Client Every Cure (via University of North Carolina)
Duration 2024 - 2026
Focus Areas drug repurposing, knowledge graph, open science, rare disease

The Challenge

Every Cure is a non-profit working to identify drug repurposing opportunities — finding new uses for existing drugs, with a particular focus on diseases where patients have few options. Their MATRIX platform generates predictions across thousands of drugs and diseases, prioritising high-evidence candidates for clinical trial design.

The challenge: how do you systematically represent ~22,000 diseases in a way that supports meaningful drug-disease pair selection? And how do you ensure that the data assets driving life-or-death predictions are open, well-documented, and maintainable?

My Role

As an external consultant, I was embedded with Every Cure’s data team, where my work focused on three areas: disease list design, KG validation and metrics, and open science practices.

Disease List Design

My main project was contributing to the design of the MATRIX disease list — the curated set of all ~22,000 disease entities from Mondo, enriched with metadata that enables targeted filtering to identify diseases of specific relevance in the context of a drug repurposing inquiry. This included designing features used by downstream applications to strategically select interesting drug-disease pairs for expert review.
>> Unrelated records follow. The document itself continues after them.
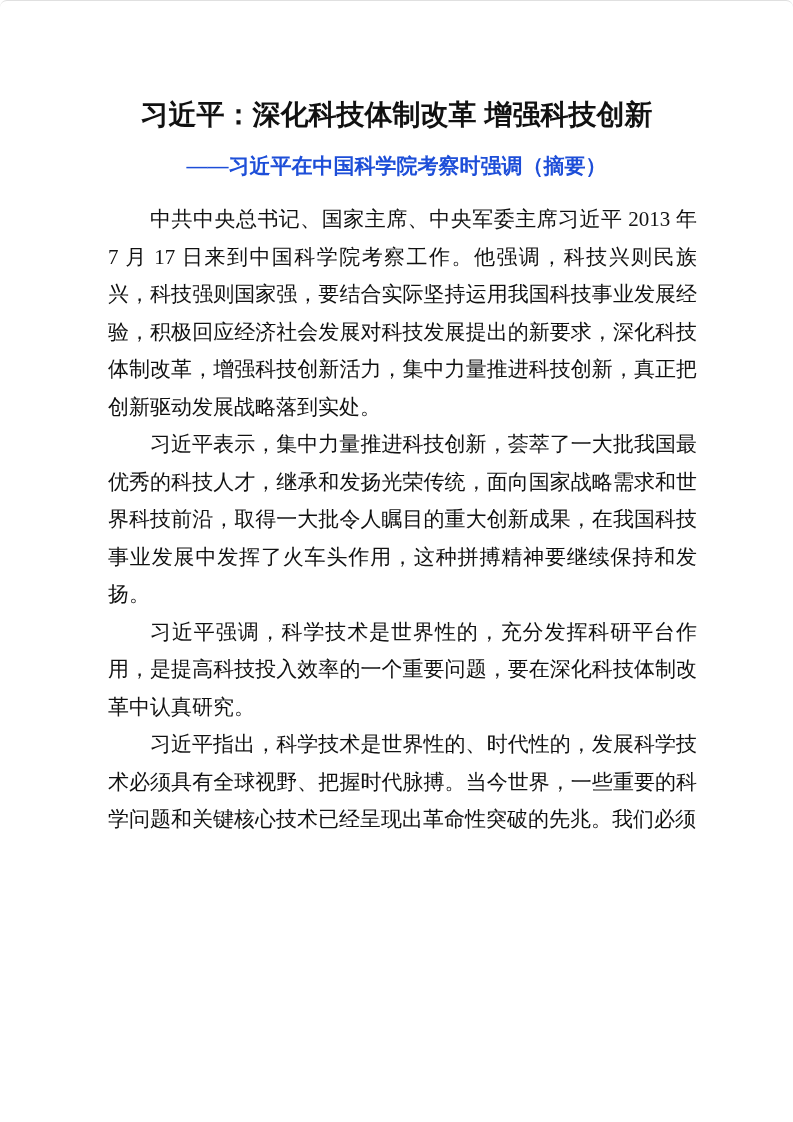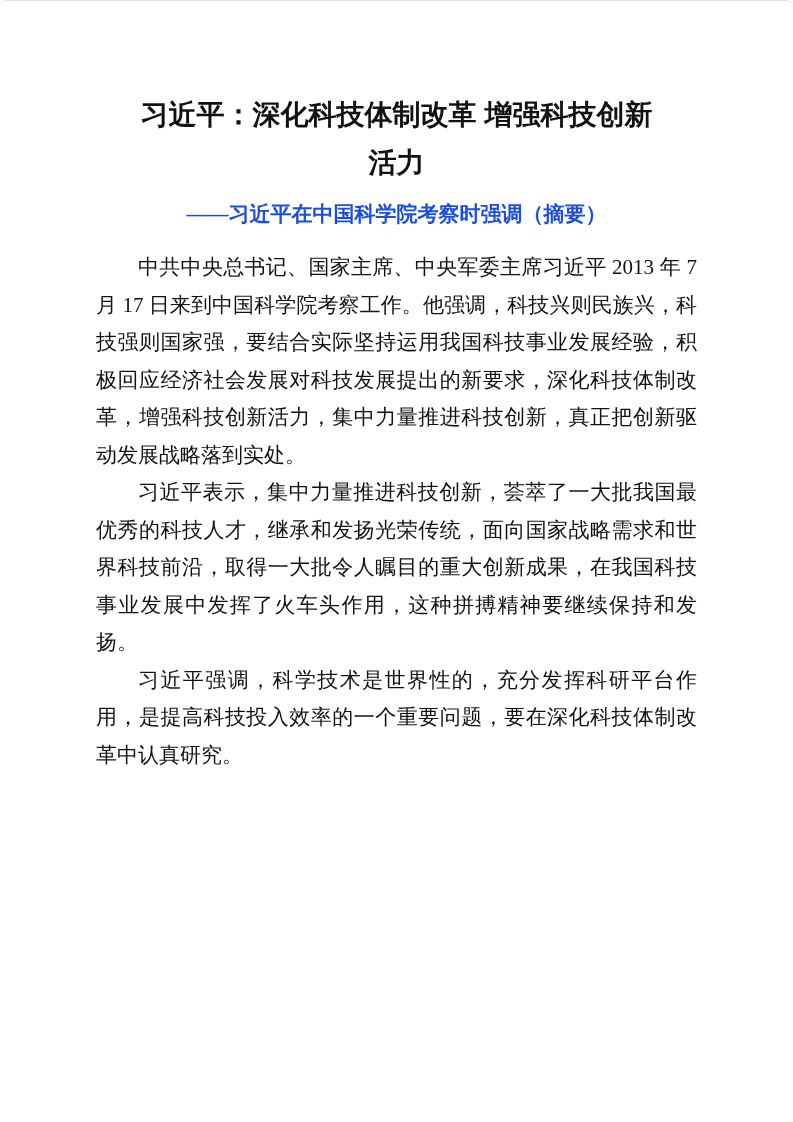"活力" span.title-line { html: <span>活力</span> -> none }
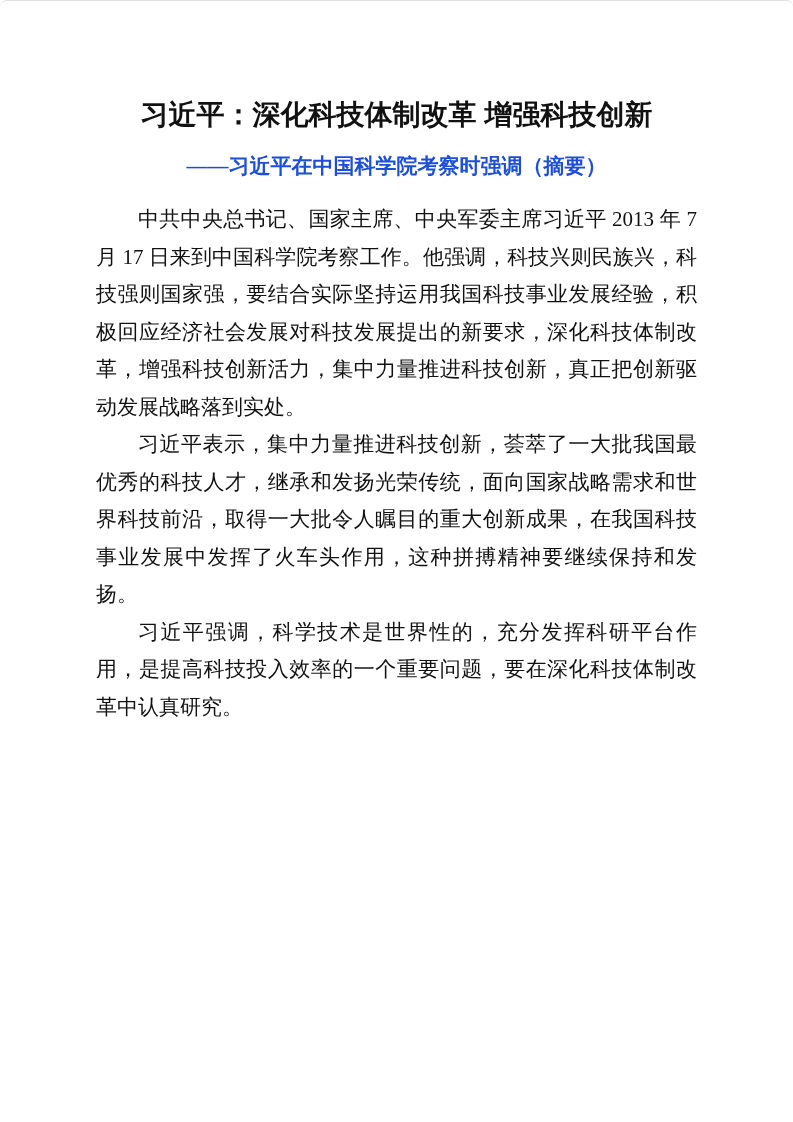"中共中央总书记、国家主席、中央军委主席习近平 2013 年 7 月" .doc-body { margin-left: none -> 12px }
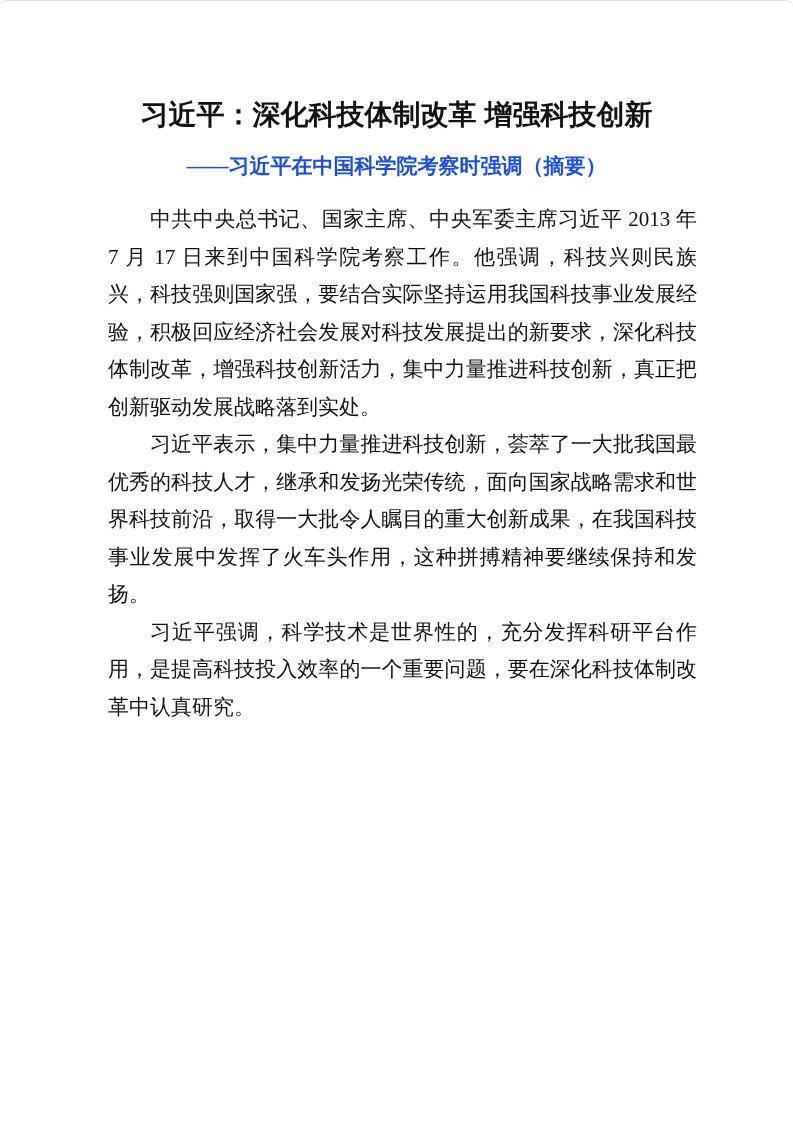"习近平指出，科学技术是世界性的、时代性的，发展科学技术必须具有全球视野、把握时代" p { html: none -> <p>习近平指出，科学技术是世界性的、时代性的，发展科学技术必须具有全球视野、把握时代脉搏。当今世界，一些重要的科学问题和关键核心技术已经呈现出革命性突破的先兆。我们必须</p> }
This work is described in: DeLuca M, Matentzoglu N, et al. (2026). Medicines, Diseases, Indications, and Contraindications (MeDIC). Nucleic Acids Research.

KG Validation and Metrics

I contributed to quality assurance for the MATRIX knowledge graph — developing validation checks and metrics to ensure the integrity of the data feeding into drug repurposing predictions.

Open Science Practices

I worked to strengthen Every Cure’s open science posture:

  • Created public attribution documentation for the infrastructure and data resources that support MATRIX
  • Got core data assets published in a public repository (Hugging Face) with commitments to ongoing maintenance
  • Advocated for transparent, reproducible data pipelines

What I Learned

This engagement reinforced a conviction I bring to all my work: that formal domain modelling — building an explicit model of how a domain works, what data sources represent, and why they’re relevant — pays off in the long run. It surfaces assumptions, identifies gaps, and builds the kind of understanding that makes a system trustworthy beyond its original creators. Working in a fast-moving, mission-driven environment sharpened my thinking about when and how to advocate for that approach.

Outcomes

  • Disease list covering all ~22,000 Mondo disease entities with rich metadata for targeted filtering
  • Published data assets on Hugging Face with maintenance commitments
  • Public attribution documentation for infrastructure dependencies
  • Feature design supporting strategic drug-disease pair selection in the MATRIX pipeline

Why This Matters

Drug repurposing has the potential to help patients who have no other options — particularly in rare disease. Every Cure’s MATRIX platform was named one of TIME’s Best Inventions of 2025. The disease list is a small but critical piece of that pipeline: without a well-structured representation of what diseases exist and how they relate to each other, prediction is just noise.